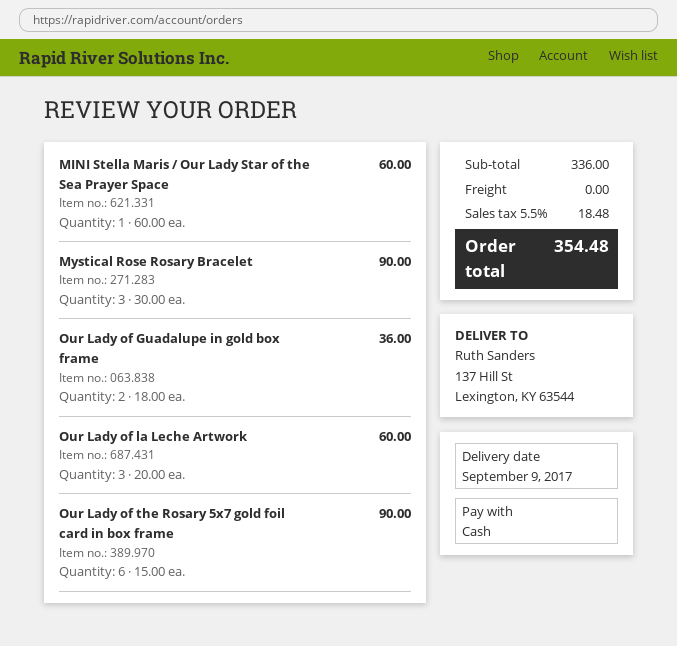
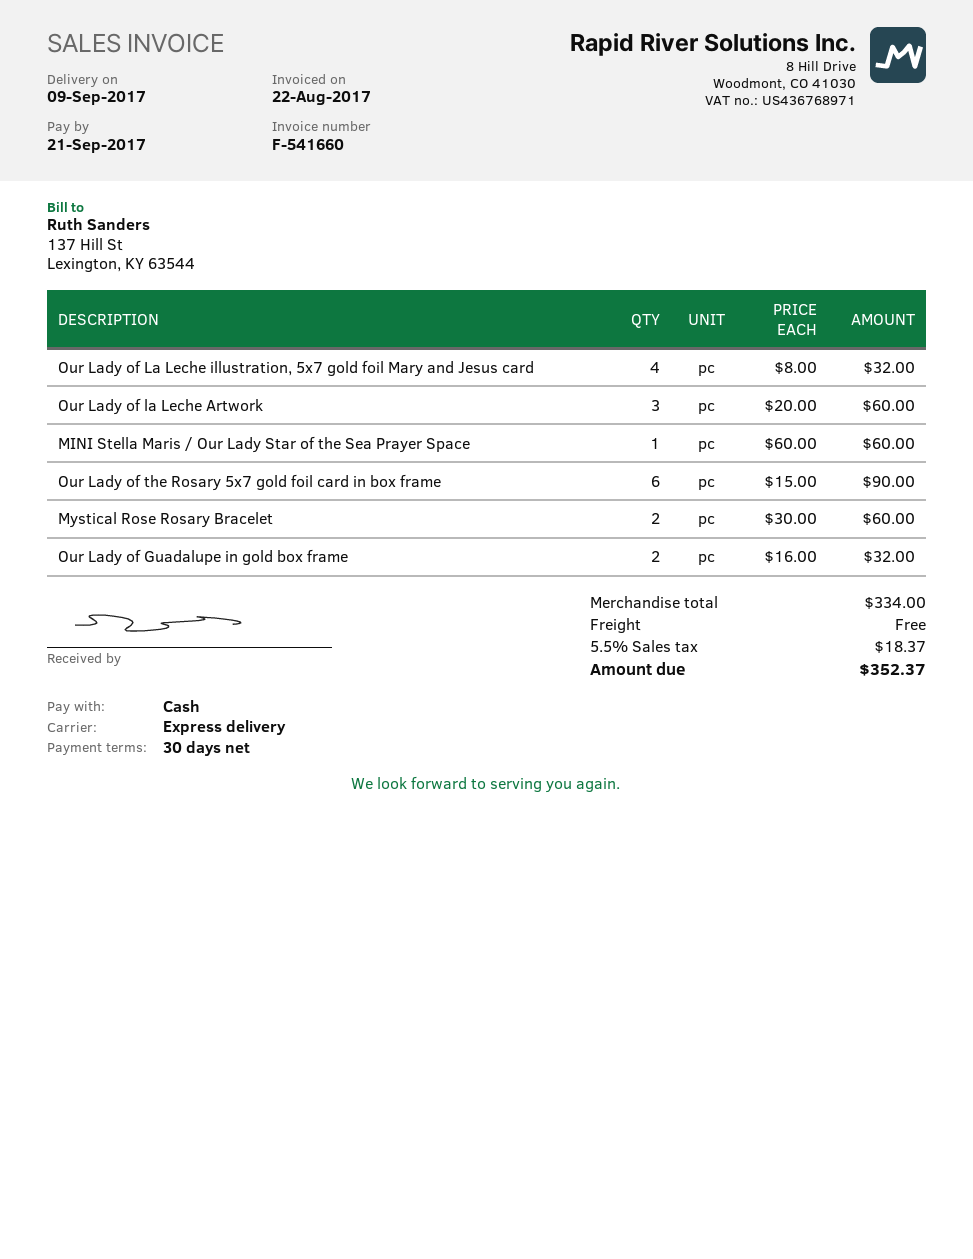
Mystical Rose Rosary Bracelet: 3 x 30.00 = 90.00 -> 2 x 30.00 = 60.00
Our Lady of Guadalupe in gold box frame: 2 x 18.00 = 36.00 -> 2 x 16.00 = 32.00
Our Lady of La Leche illustration, 5x7 gold foil Mary and Jesus card: none -> 4 x 8.00 = 32.00
subtotal: 336.00 -> 334.00
tax: 5.5% = 18.48 -> 5.5% = 18.37
total: 354.48 -> 352.37

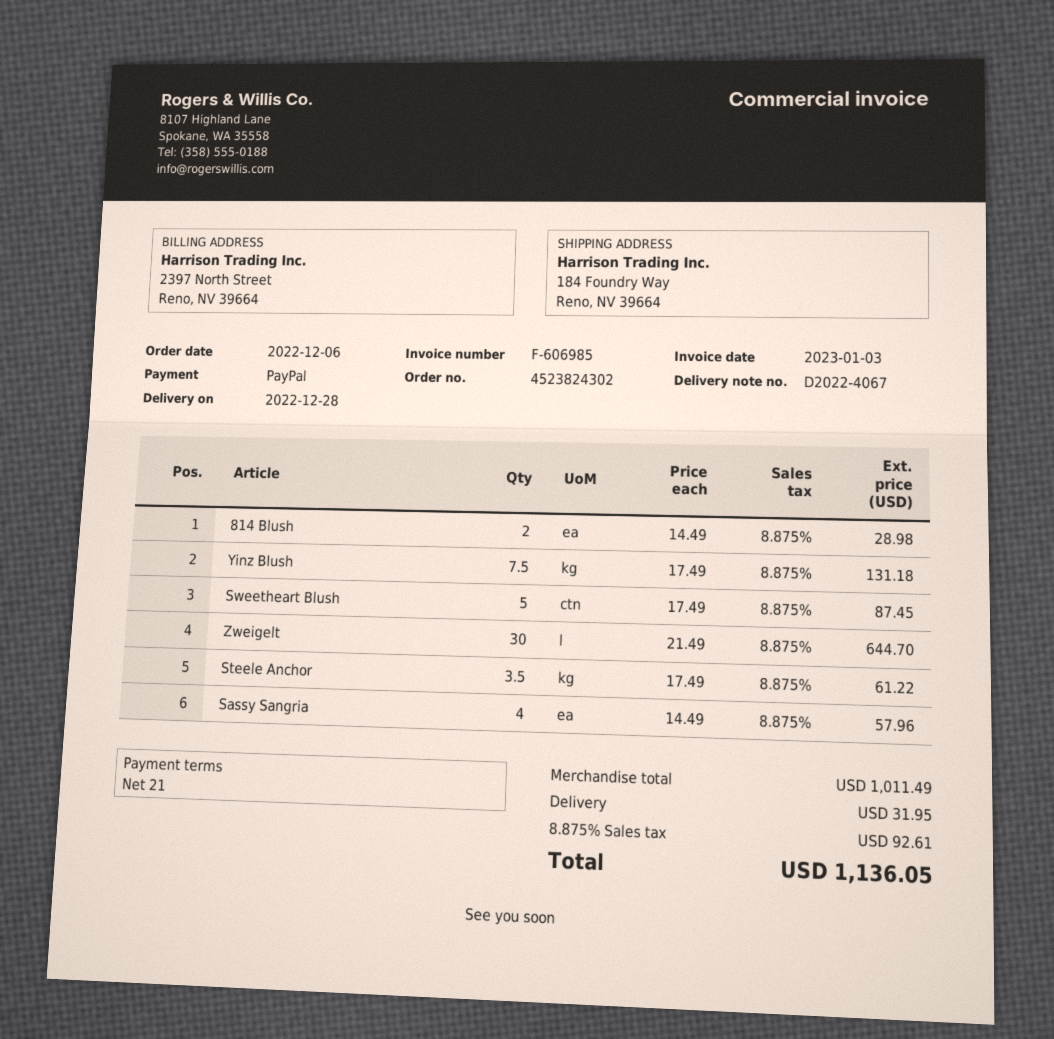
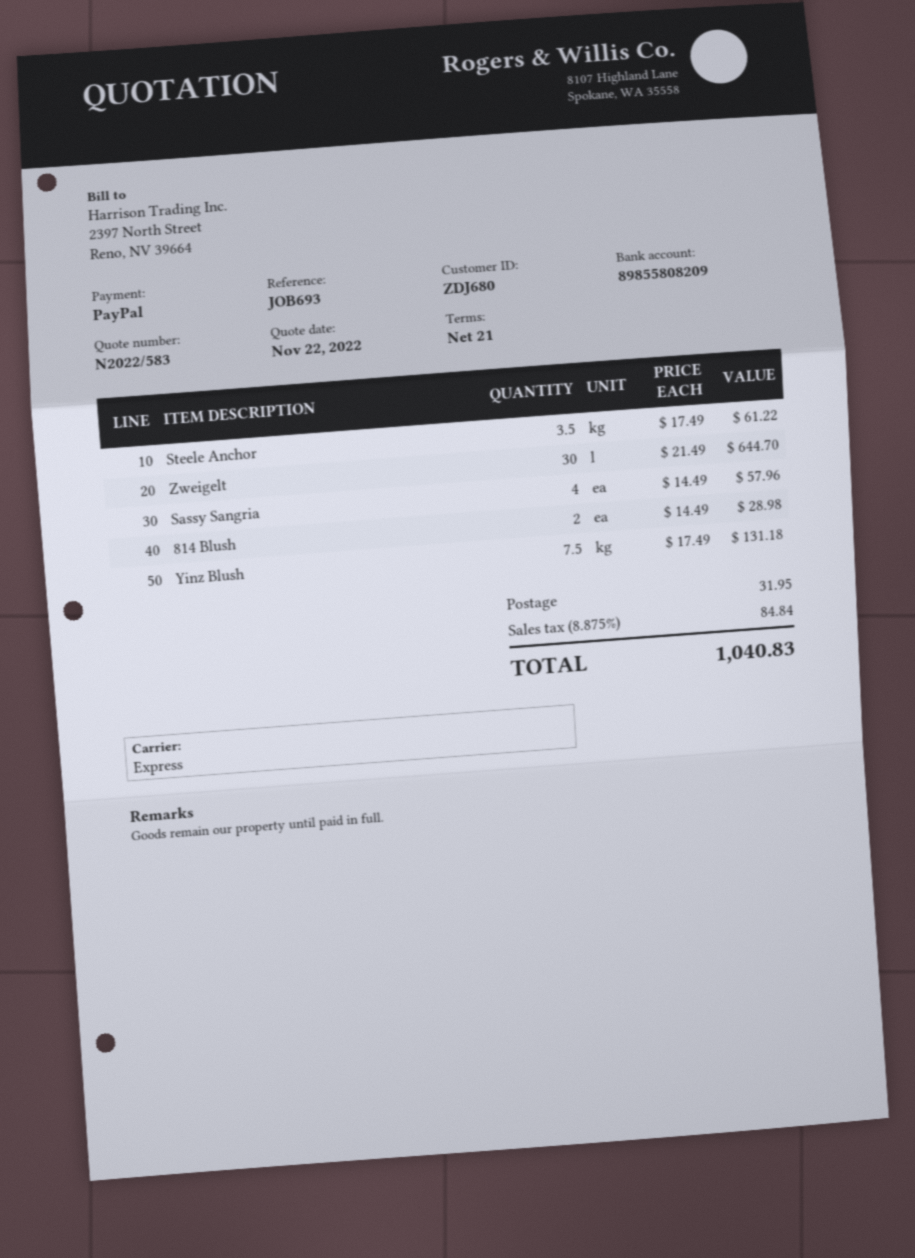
Sweetheart Blush: 5 x 17.49 = 87.45 -> none
tax: 8.875% = 92.61 -> 8.875% = 84.84
total: 1136.05 -> 1040.83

• [INSTRUCTIONS FOR THE TASK] Write out the whole listing exactly. Do not include the pictures.

• [ANSWER TO THIS TASK]
Mystical Rose Rosary Bracelet: 3 x 30.00 = 90.00 -> 2 x 30.00 = 60.00
Our Lady of Guadalupe in gold box frame: 2 x 18.00 = 36.00 -> 2 x 16.00 = 32.00
Our Lady of La Leche illustration, 5x7 gold foil Mary and Jesus card: none -> 4 x 8.00 = 32.00
subtotal: 336.00 -> 334.00
tax: 5.5% = 18.48 -> 5.5% = 18.37
total: 354.48 -> 352.37

Sweetheart Blush: 5 x 17.49 = 87.45 -> none
tax: 8.875% = 92.61 -> 8.875% = 84.84
total: 1136.05 -> 1040.83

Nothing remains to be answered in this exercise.